Records from a collection

★ ★ ★ ★ ★

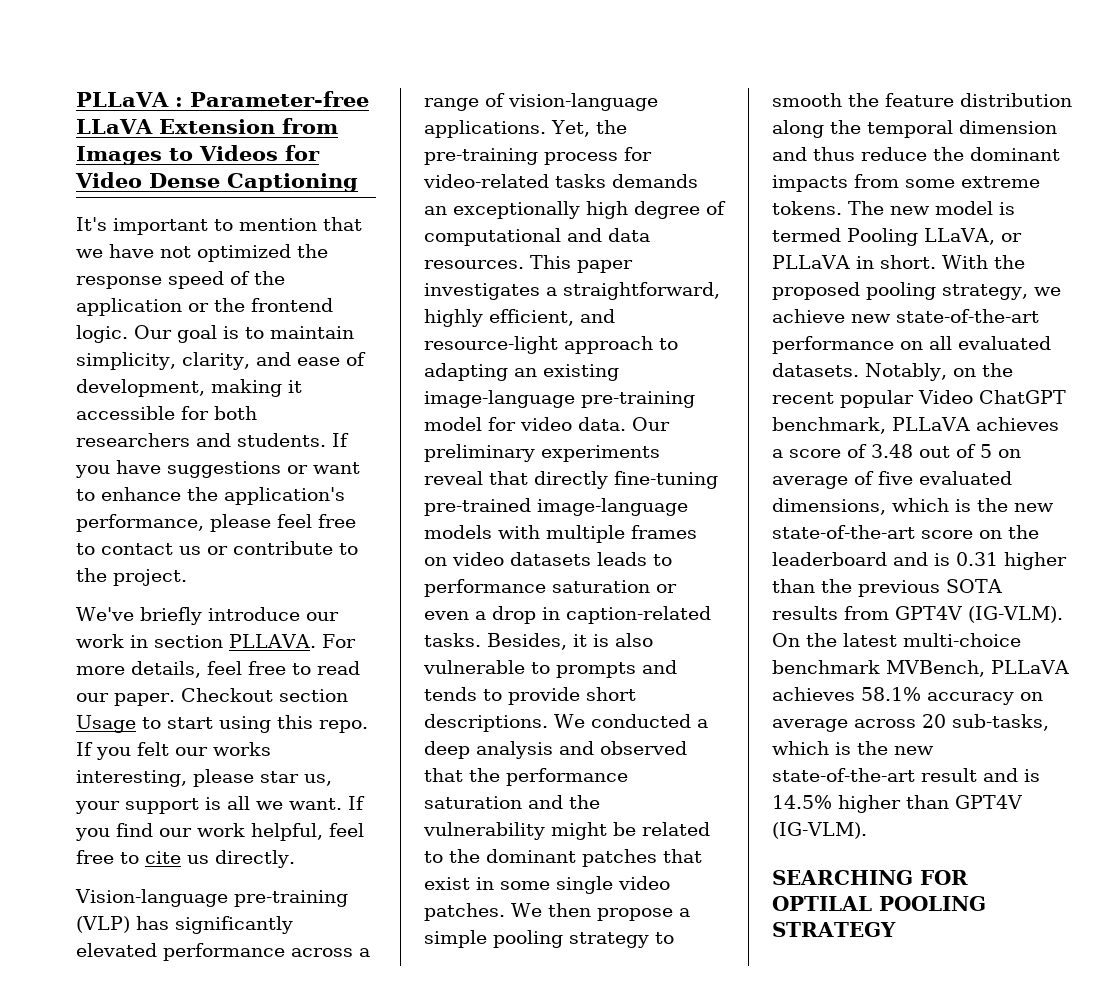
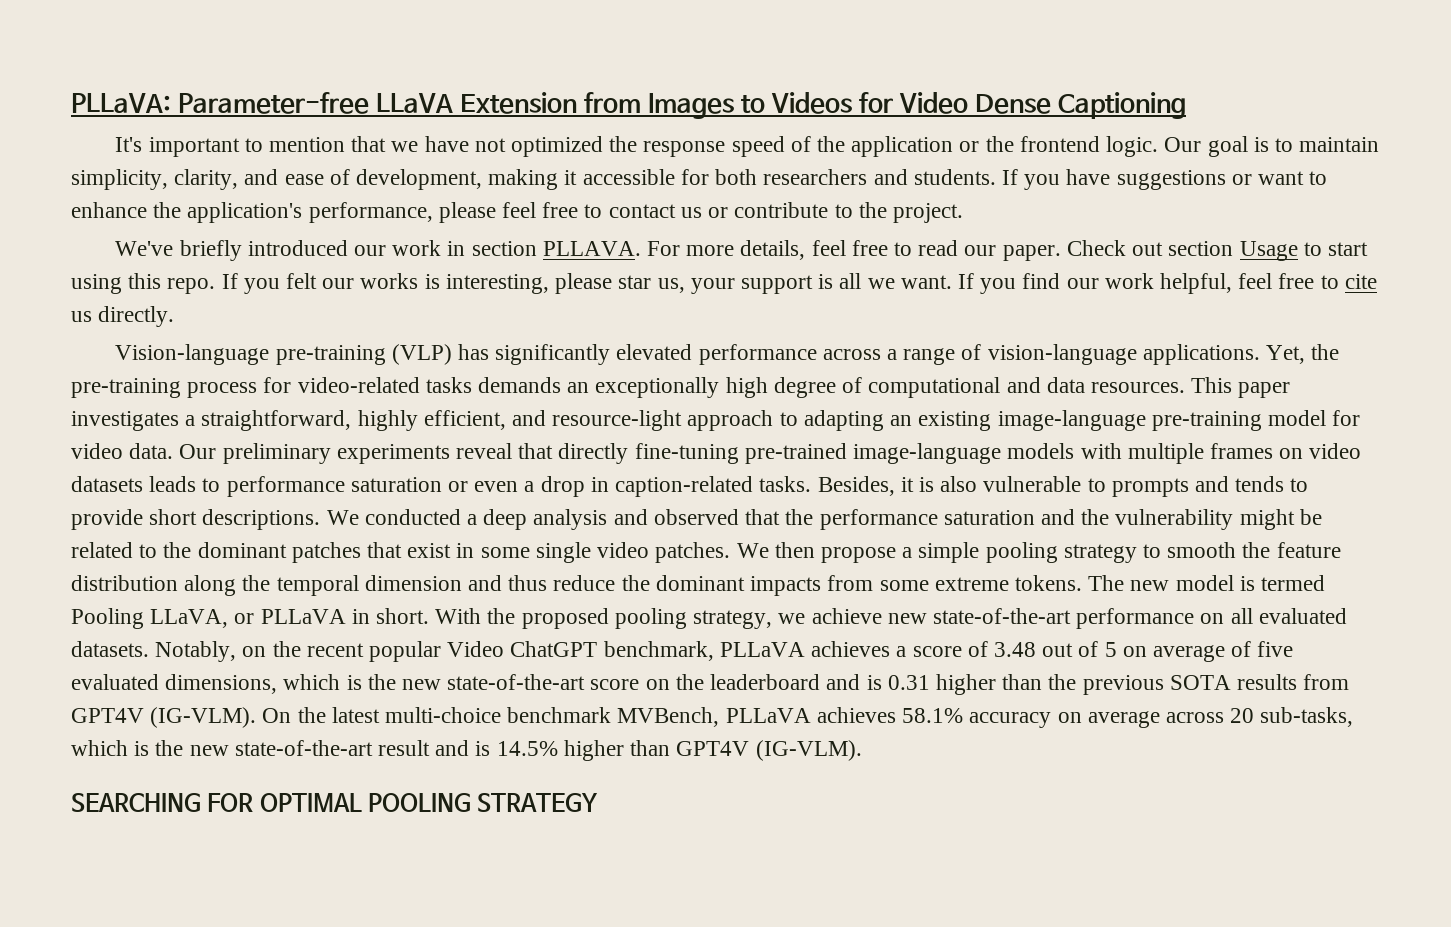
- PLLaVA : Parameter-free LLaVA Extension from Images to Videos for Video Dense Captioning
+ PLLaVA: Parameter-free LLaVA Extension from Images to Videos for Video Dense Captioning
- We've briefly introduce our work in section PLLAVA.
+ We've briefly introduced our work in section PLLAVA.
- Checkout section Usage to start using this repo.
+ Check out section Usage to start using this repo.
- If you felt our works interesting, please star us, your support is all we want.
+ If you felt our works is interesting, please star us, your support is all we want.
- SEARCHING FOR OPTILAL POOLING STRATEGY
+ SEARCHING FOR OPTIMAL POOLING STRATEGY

★ ★ ★ ★ ★

■ WHAT THE TASK ASKS
Return, exactly as written, only those lines that run from the one with "- Checkout section" to the last line of the data, both of those lines included.

■ PROBLEM SOLUTION
- Checkout section Usage to start using this repo.
+ Check out section Usage to start using this repo.
- If you felt our works interesting, please star us, your support is all we want.
+ If you felt our works is interesting, please star us, your support is all we want.
- SEARCHING FOR OPTILAL POOLING STRATEGY
+ SEARCHING FOR OPTIMAL POOLING STRATEGY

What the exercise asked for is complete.